Work task
Tell me how many lines in the data include "also", and keep the reply to that number.

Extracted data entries
################

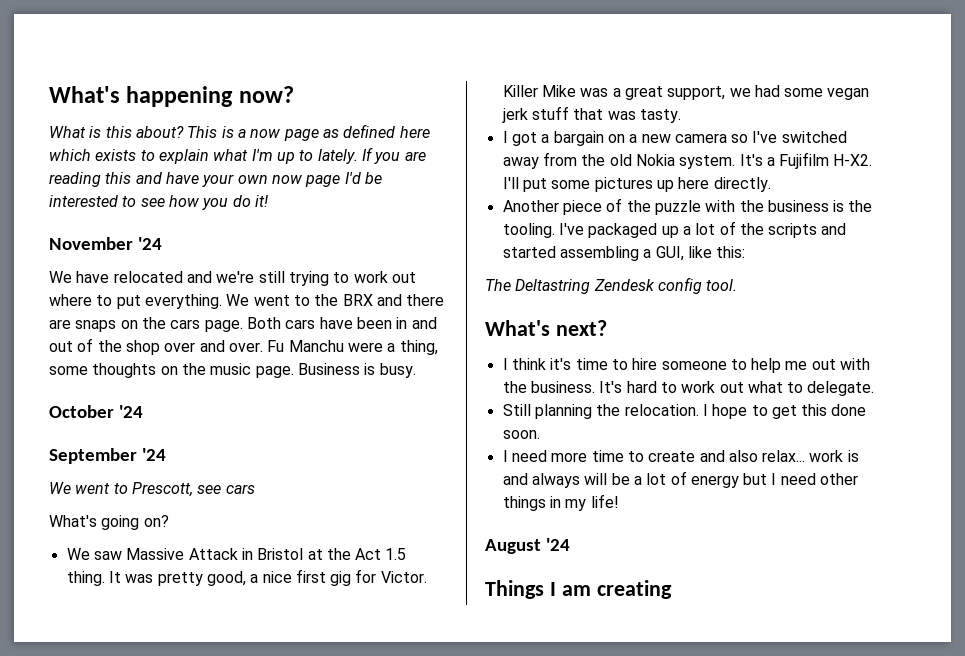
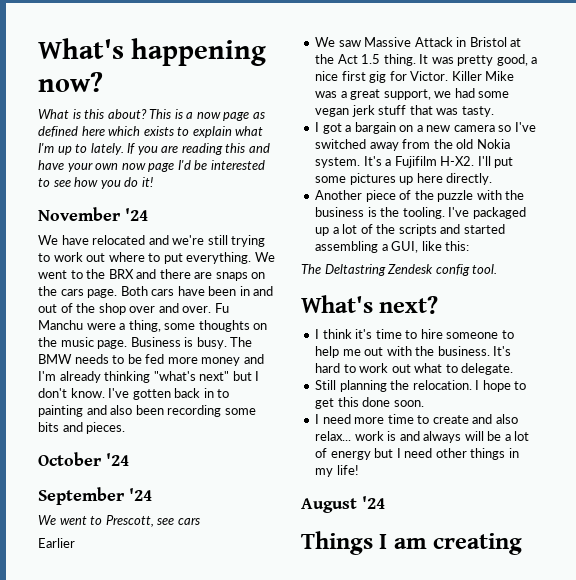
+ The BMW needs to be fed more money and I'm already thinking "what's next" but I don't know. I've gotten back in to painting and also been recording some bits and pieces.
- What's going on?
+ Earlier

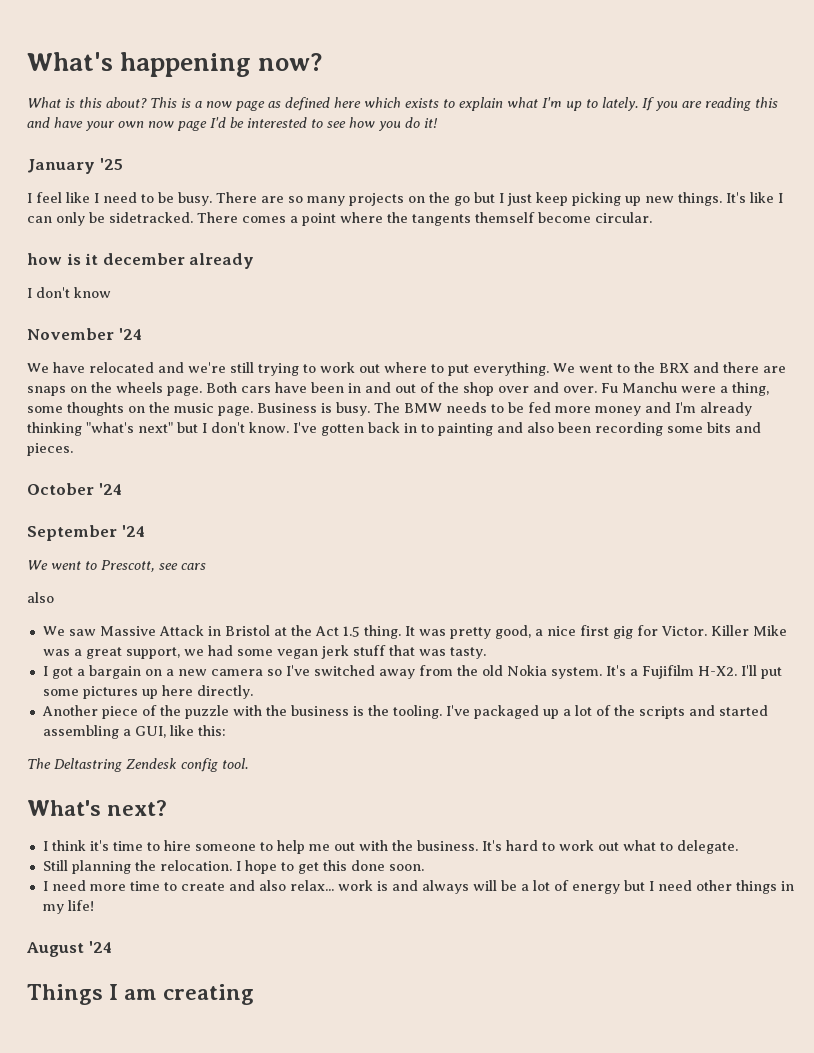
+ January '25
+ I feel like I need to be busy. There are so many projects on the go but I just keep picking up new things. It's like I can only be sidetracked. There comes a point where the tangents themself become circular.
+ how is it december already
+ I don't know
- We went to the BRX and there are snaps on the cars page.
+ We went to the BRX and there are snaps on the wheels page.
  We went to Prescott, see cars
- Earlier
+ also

################

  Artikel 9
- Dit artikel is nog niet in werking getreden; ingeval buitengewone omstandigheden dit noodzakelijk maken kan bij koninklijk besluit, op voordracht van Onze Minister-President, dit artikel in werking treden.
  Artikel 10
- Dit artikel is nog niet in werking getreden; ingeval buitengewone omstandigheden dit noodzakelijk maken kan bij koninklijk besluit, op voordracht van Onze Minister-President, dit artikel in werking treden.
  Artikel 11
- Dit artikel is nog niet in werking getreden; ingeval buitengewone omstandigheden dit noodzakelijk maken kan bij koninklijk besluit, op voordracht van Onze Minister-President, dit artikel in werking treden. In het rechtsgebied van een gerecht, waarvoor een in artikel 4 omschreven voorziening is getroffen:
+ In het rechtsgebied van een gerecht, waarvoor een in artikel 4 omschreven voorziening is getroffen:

################

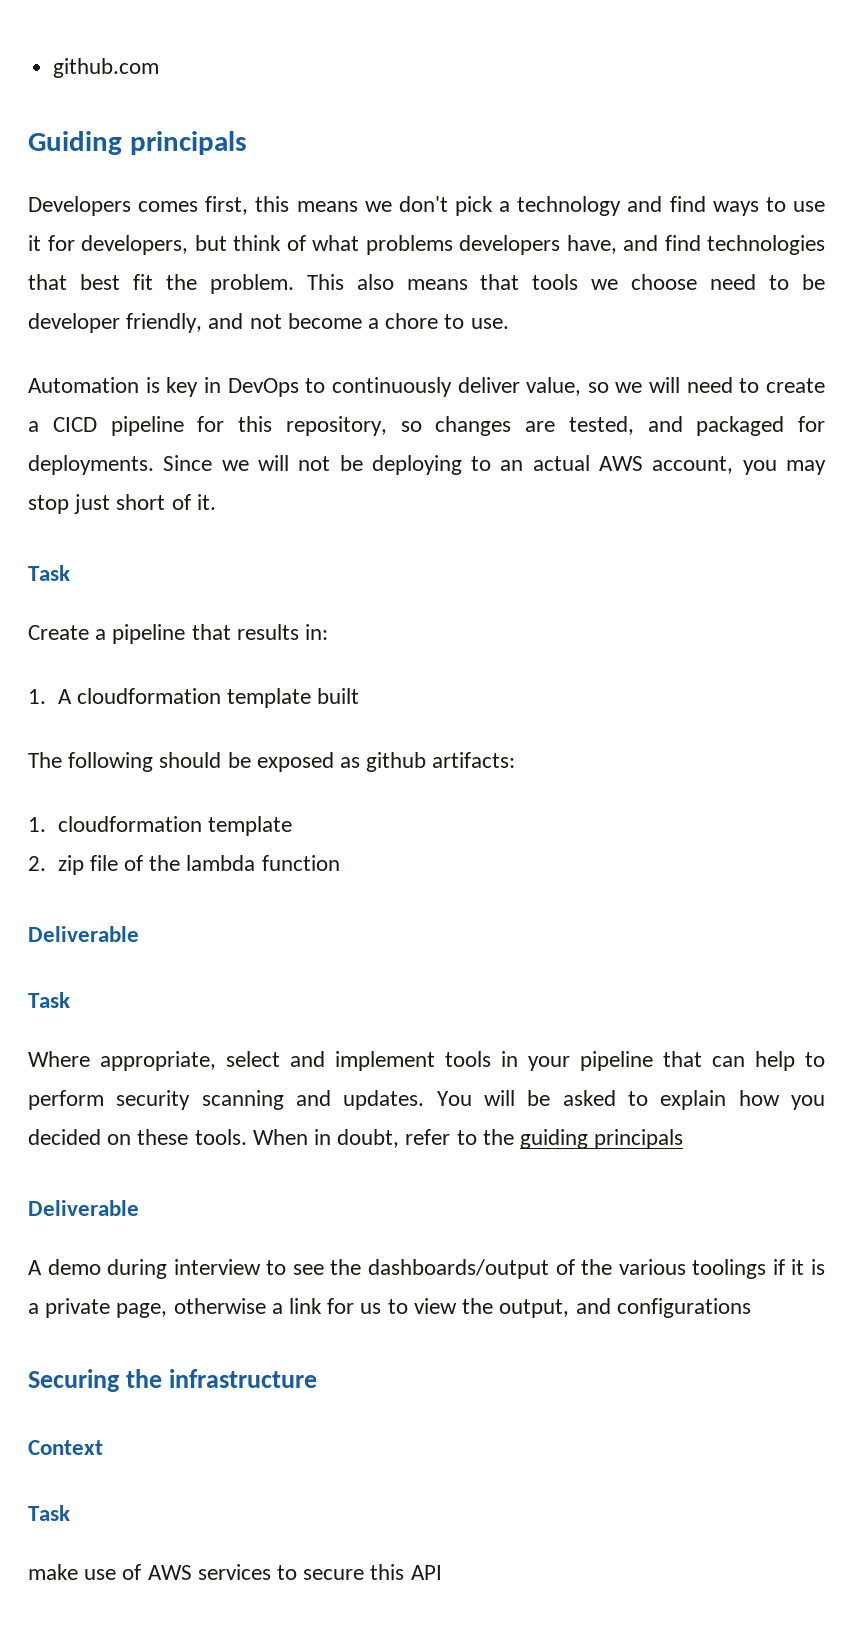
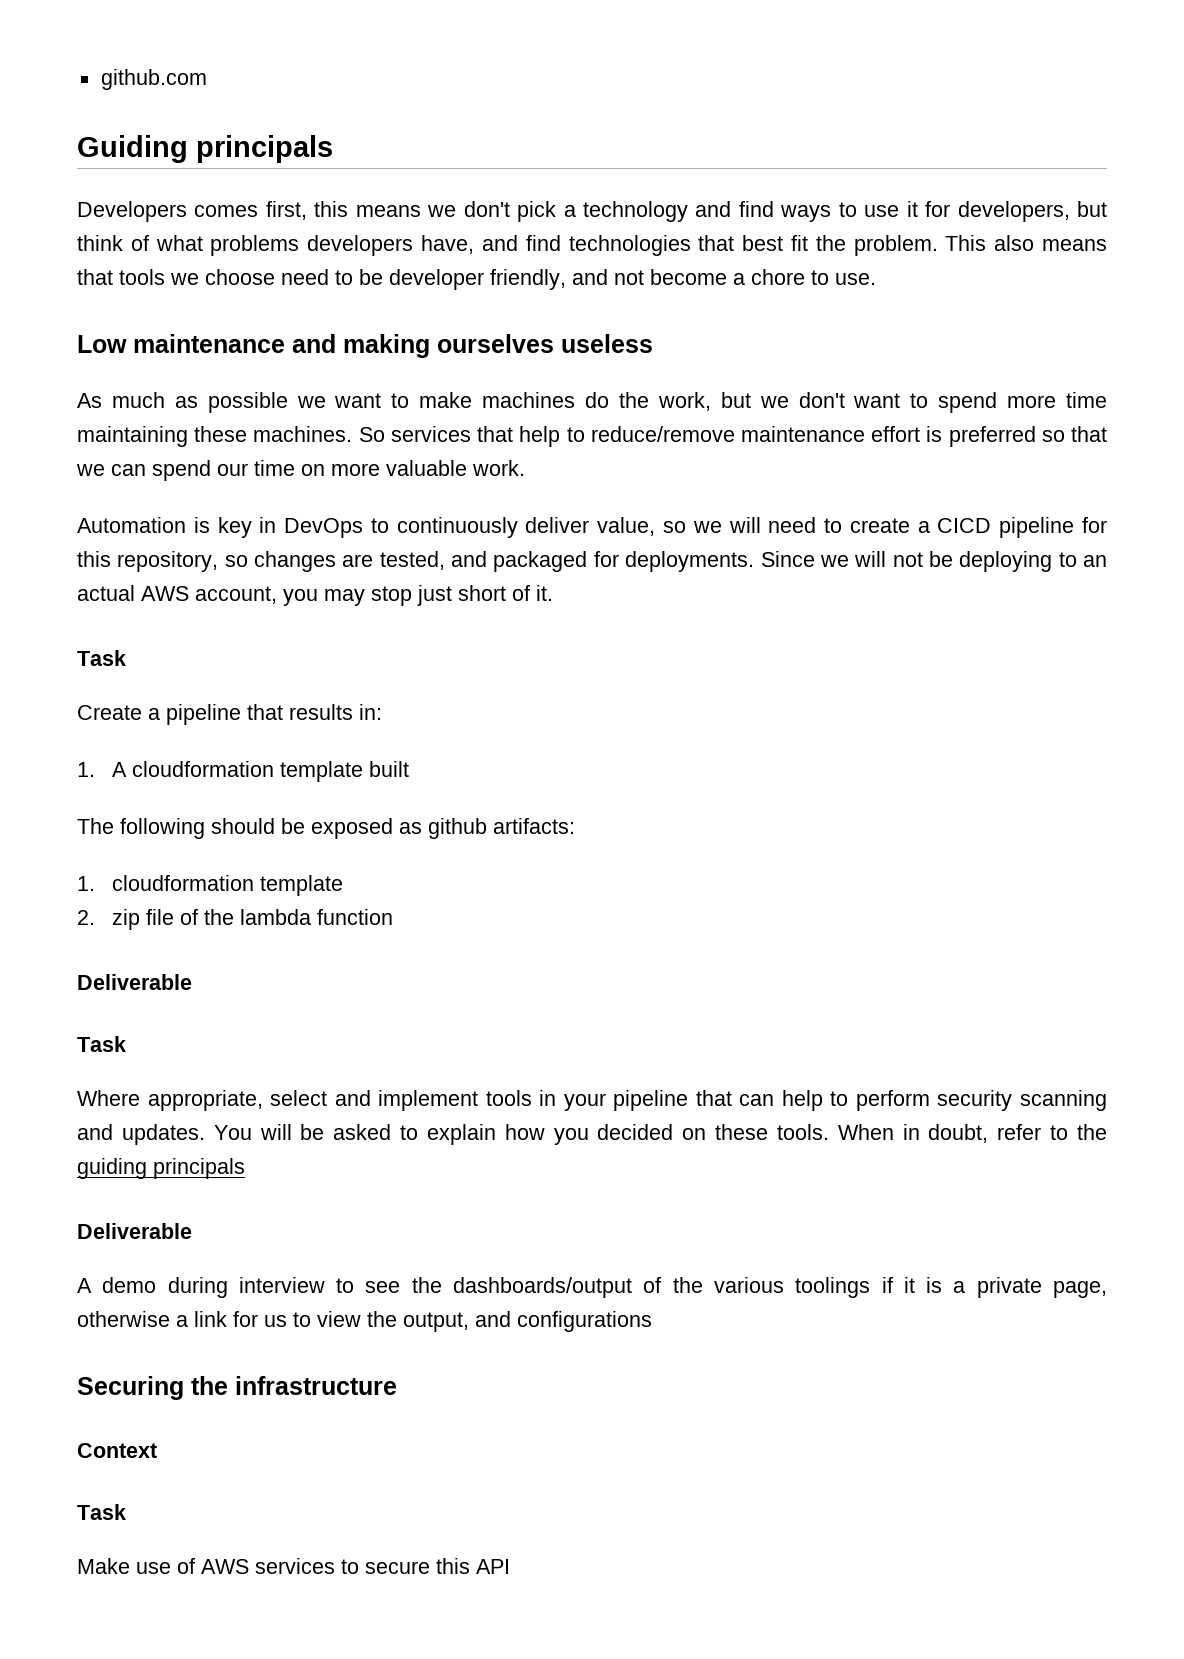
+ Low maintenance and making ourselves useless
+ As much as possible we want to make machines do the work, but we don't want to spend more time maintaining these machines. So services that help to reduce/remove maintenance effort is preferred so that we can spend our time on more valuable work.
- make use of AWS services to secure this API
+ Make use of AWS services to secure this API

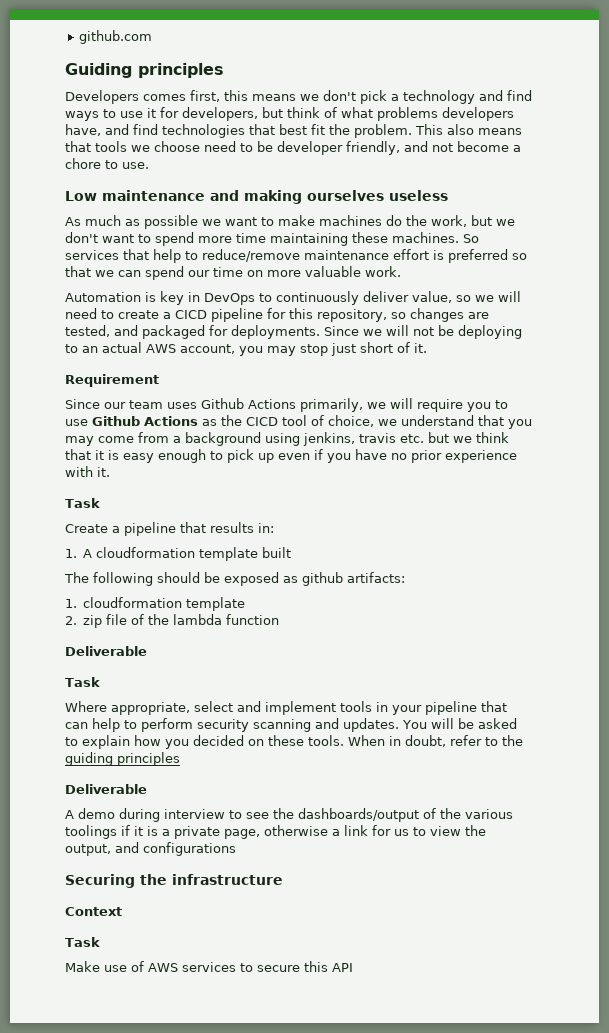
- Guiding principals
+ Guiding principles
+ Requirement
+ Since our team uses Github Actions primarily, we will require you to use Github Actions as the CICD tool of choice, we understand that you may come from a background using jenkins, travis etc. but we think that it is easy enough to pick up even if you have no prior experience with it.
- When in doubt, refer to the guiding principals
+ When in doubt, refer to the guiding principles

################

Task result
2